Dwa lata temu szersze grono inwestorów giełdowych usłyszało o ZPUE z Włoszczowy po tym, jak okazało się, że spółka wzięła w leasing jacht o wartości 37 mln zł. Tłumaczeniem było rozbudowanie kontaktów z klientami Morza Śródziemnego, gdzie szansę ekspansji widział zarząd.
Kierownictwo spółki w sposób nieszablonowy podeszło także do zdjęcia jej z giełdy. Aby dokończyć skup akcji własnych, wzięto kredyt na 100 mln zł zabezpieczony m.in. hipoteką na 125 mln zł. Dzięki temu w transakcji pakietowej odkupiono 17,7 proc. akcji od MetLife OFE po cenie 390 zł za sztukę. Wcześniej spółka zawarła transakcję z funduszami PKO BP dotyczącymi ponad 9 proc. akcji po cenie 310 zł. W sierpniu bieżącego roku spółka i kontrolujący ją największy akcjonariusz ogłosili wezwanie na wszystkie pozostałe w obrocie akcje z ceną 269,08 zł.
Kurs ZPUE w czwartek rośnie o prawie 29 proc. do 275 zł za akcję. W tym roku notowania podskoczyły już o ponad 80 proc. Wszystko jest związane ze spekulacjami o potencjalnym nowym inwestorze, o którym wspomniała sama spółka na początku października, rozpoczynając przegląd opcji strategicznych. Kapitalizacja to już ponad 515 mln zł.
Tylko w pierwszym półroczu spółka zanotowała przychody ze sprzedaży na poziomie 487,5 mln zł i zysk w wysokości 39 mln zł, większym o 47 proc. rdr.
Przeczytaj także
Nie bez znaczenia jest branża, w której działa ZPUE. Szeroko pojęty sektor elektroenergetyczny, dla którego firma oferuje szereg produktów i usług, jest pod baczną uwagą inwestorów ze względu na transformację energetyczną i coraz bardziej konkretny plan budowy elektrowni jądrowych w Polsce. Drugim czynnikiem przekładającym się na atrakcyjność spółki jest jej zaawansowany program elektromobilności, na który składa się m.in. fabryka ładowarek samochodowych w Pszczynie oraz oferta magazynów energii.

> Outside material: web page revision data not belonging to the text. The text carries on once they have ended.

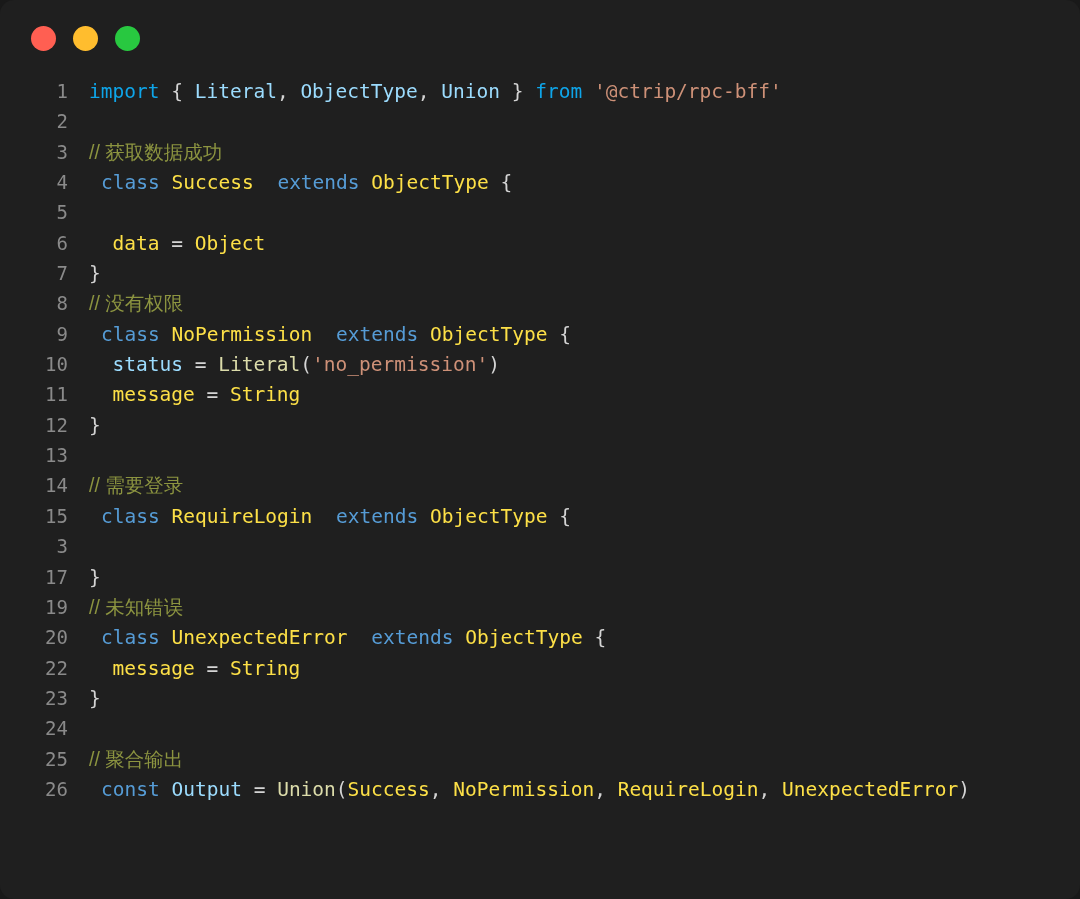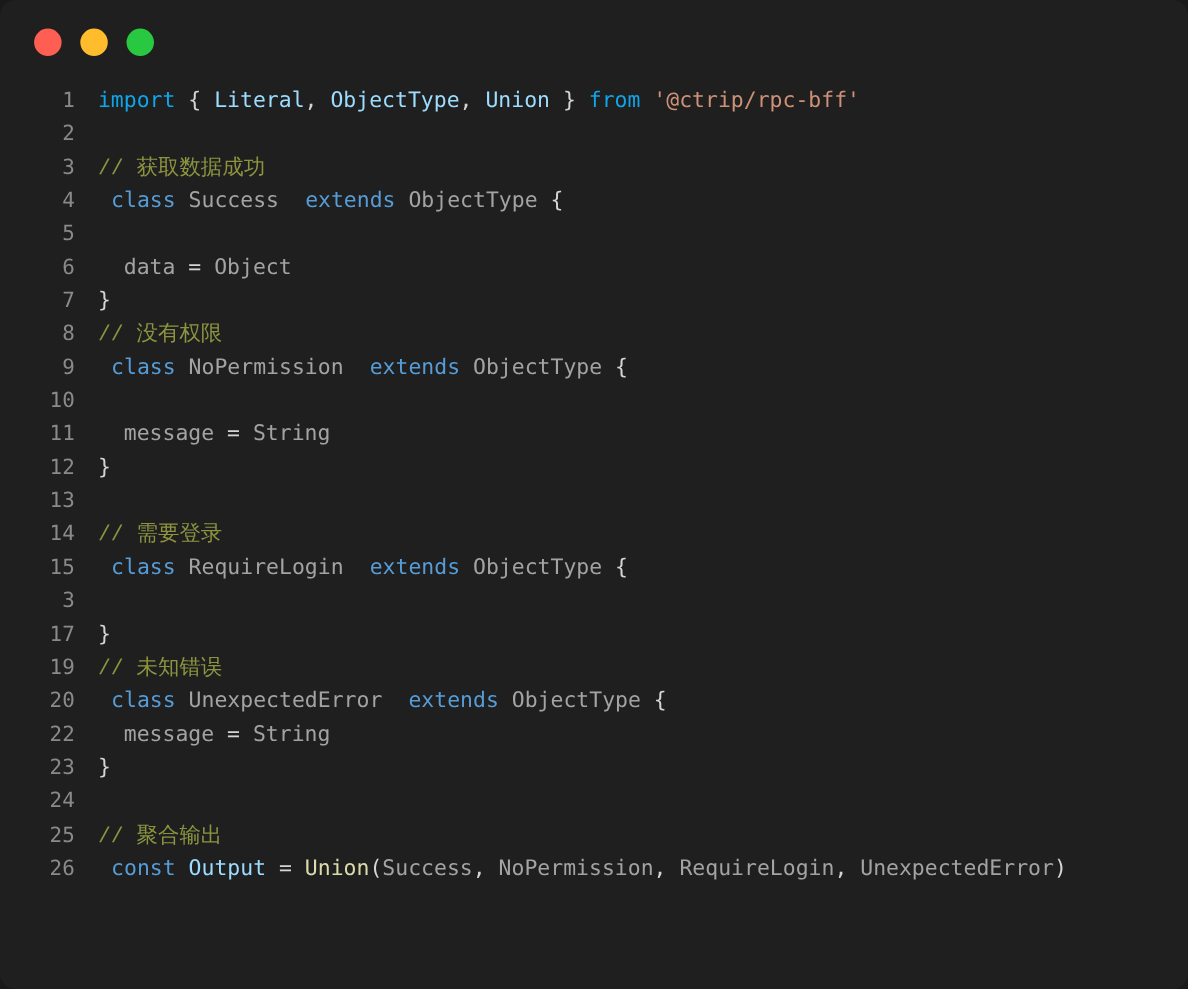"// 获取数据成功" .cjk { font-family: Liberation Mono, monospace -> Liberation Sans, sans-serif }
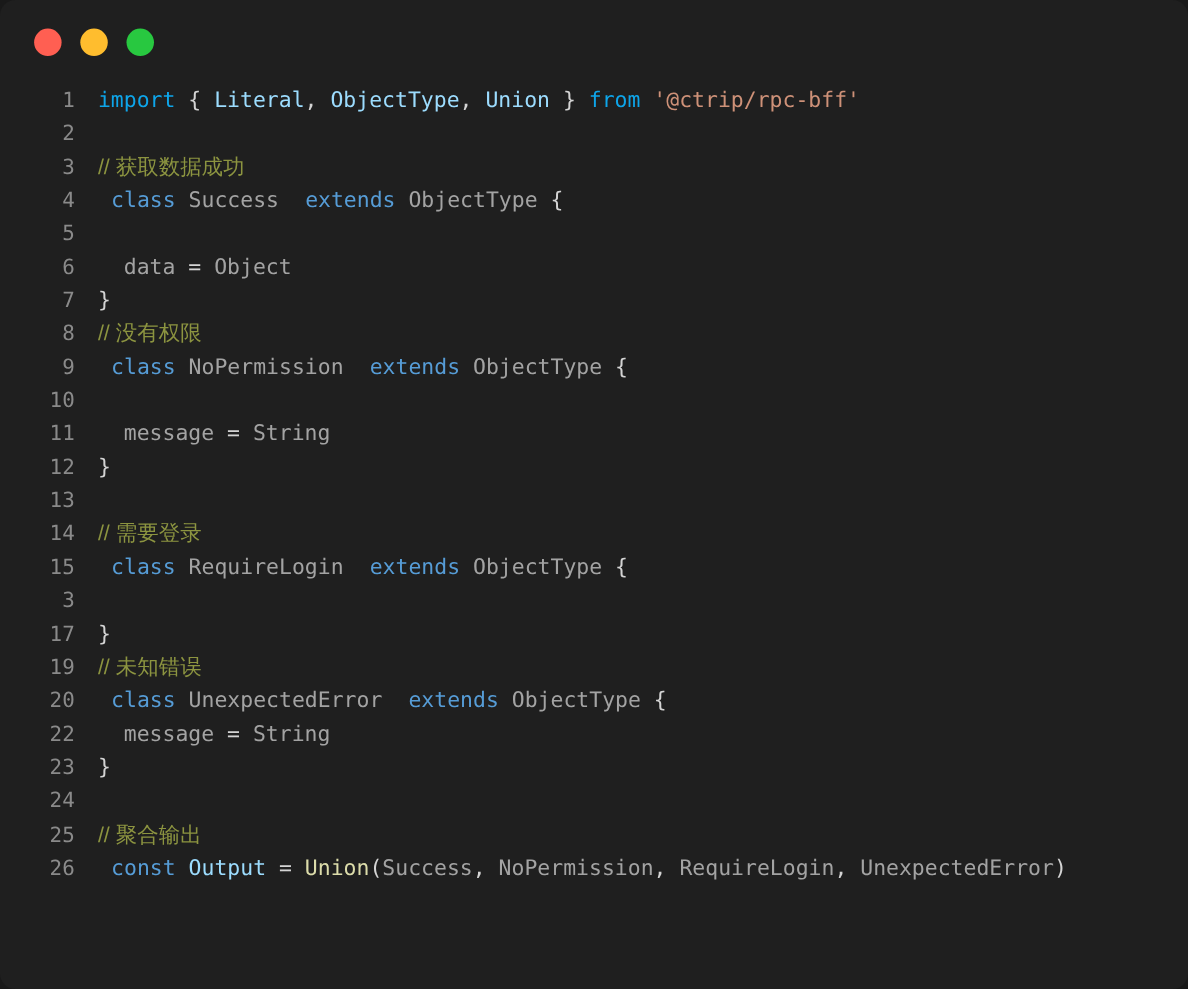"Success" .t-type { color: #a3a3a3 -> #fde047 }
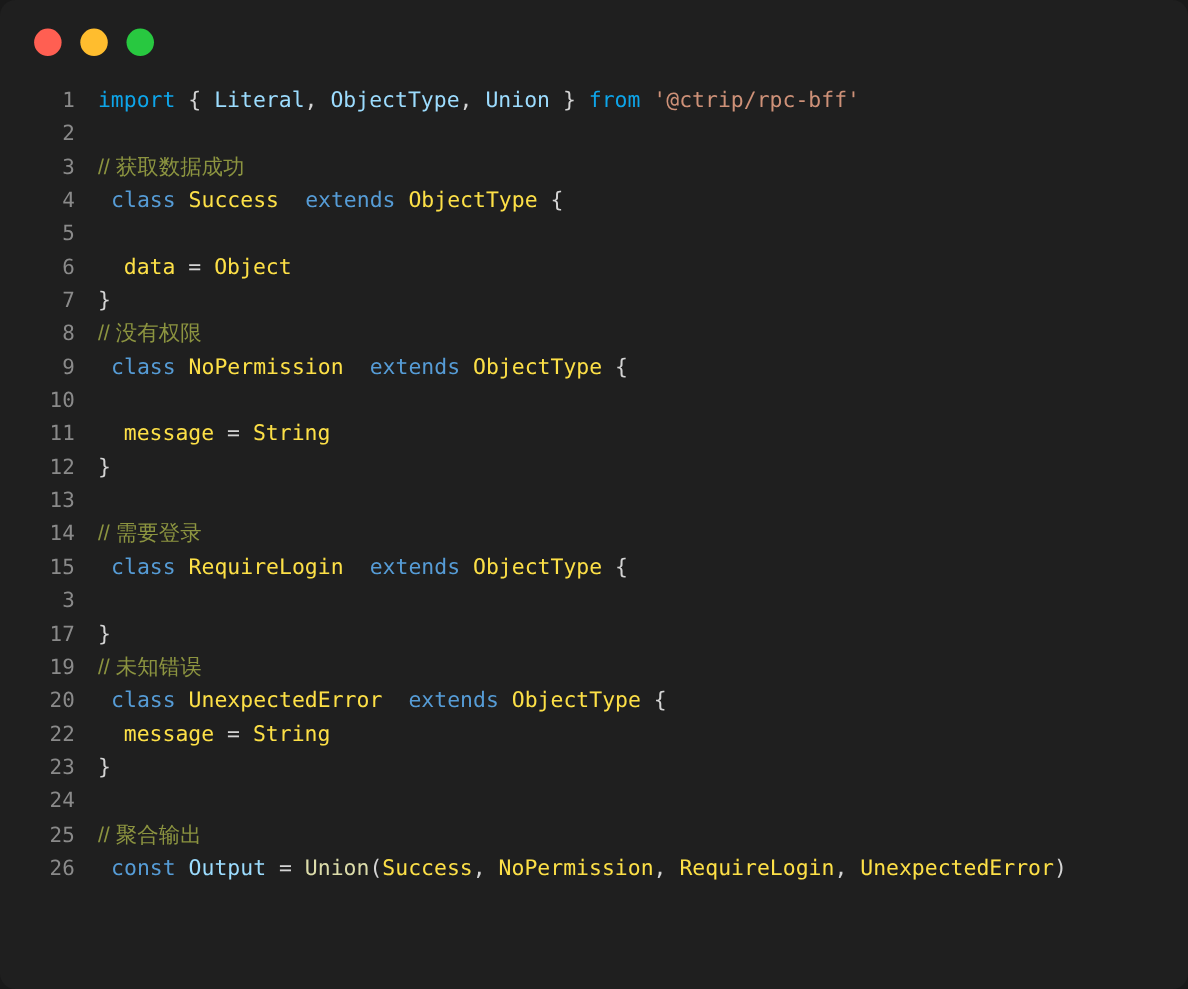"status = Literal('no_permission')" span.code-text { html: none -> <span><span> </span><span>status</span><span> = </span><span>Literal</span><span>(</span><span>'no_permission'</span><span>)</span></span> }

Zamiarem Bogusława Wypychewicza wraz z podmiotami kontrolowanymi, czyli głównego akcjonariusza spółki, było nabycie w wezwaniu 100 proc. akcji. Po transakcjach przeprowadzonych w ostatnim czasie pozostali akcjonariusze posiadają 2,28 proc. akcji wartych po cenie z ostatniej transakcji pakietowej ok. 12,4 mln zł.
Jeśli po rozliczeniu transakcji okaże się, że największy akcjonariusz, również poprzez ZPUE, która posiada 41,43 proc. swoich akcji, będzie dysponował 95 proc. kapitału zakładowego, może dojść do przymusowego wykupu, czyli tzw. wyciśnięcia mniejszościowych akcjonariuszy.